------ RECORDS

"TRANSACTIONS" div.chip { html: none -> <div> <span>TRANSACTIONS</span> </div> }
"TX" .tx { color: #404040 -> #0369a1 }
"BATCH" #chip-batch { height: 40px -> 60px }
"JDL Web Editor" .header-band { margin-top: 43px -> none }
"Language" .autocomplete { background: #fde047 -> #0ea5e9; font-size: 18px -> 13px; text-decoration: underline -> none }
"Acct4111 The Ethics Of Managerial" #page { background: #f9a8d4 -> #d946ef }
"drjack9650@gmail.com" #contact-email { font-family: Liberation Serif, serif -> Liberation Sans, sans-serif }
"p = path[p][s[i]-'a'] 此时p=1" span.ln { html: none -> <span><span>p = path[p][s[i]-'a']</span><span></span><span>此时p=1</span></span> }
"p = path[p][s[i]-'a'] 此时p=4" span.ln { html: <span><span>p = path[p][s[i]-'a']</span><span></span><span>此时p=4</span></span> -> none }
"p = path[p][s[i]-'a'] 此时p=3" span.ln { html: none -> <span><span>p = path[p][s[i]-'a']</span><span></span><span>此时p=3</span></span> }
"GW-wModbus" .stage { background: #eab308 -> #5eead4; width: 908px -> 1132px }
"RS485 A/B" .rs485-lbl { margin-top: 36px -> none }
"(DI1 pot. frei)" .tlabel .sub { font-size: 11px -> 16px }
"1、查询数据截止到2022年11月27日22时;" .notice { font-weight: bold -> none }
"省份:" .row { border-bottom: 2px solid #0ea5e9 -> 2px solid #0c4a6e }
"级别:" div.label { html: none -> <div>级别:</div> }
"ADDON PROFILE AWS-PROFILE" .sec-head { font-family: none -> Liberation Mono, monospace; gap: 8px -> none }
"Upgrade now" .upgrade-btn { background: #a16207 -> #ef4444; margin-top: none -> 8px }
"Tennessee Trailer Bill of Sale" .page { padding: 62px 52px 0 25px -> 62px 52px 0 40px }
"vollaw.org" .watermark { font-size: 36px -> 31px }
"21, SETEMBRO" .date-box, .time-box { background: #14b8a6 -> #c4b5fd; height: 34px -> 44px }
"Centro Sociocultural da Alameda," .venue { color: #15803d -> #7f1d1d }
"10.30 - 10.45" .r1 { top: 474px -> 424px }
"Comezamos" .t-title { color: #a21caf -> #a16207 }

------------

§ **WORK INSTRUCTION**
Looking at the records, how many of the lines contain the string "size"? Only the number should be given.

§ **SOLUTION TO THIS TASK**
3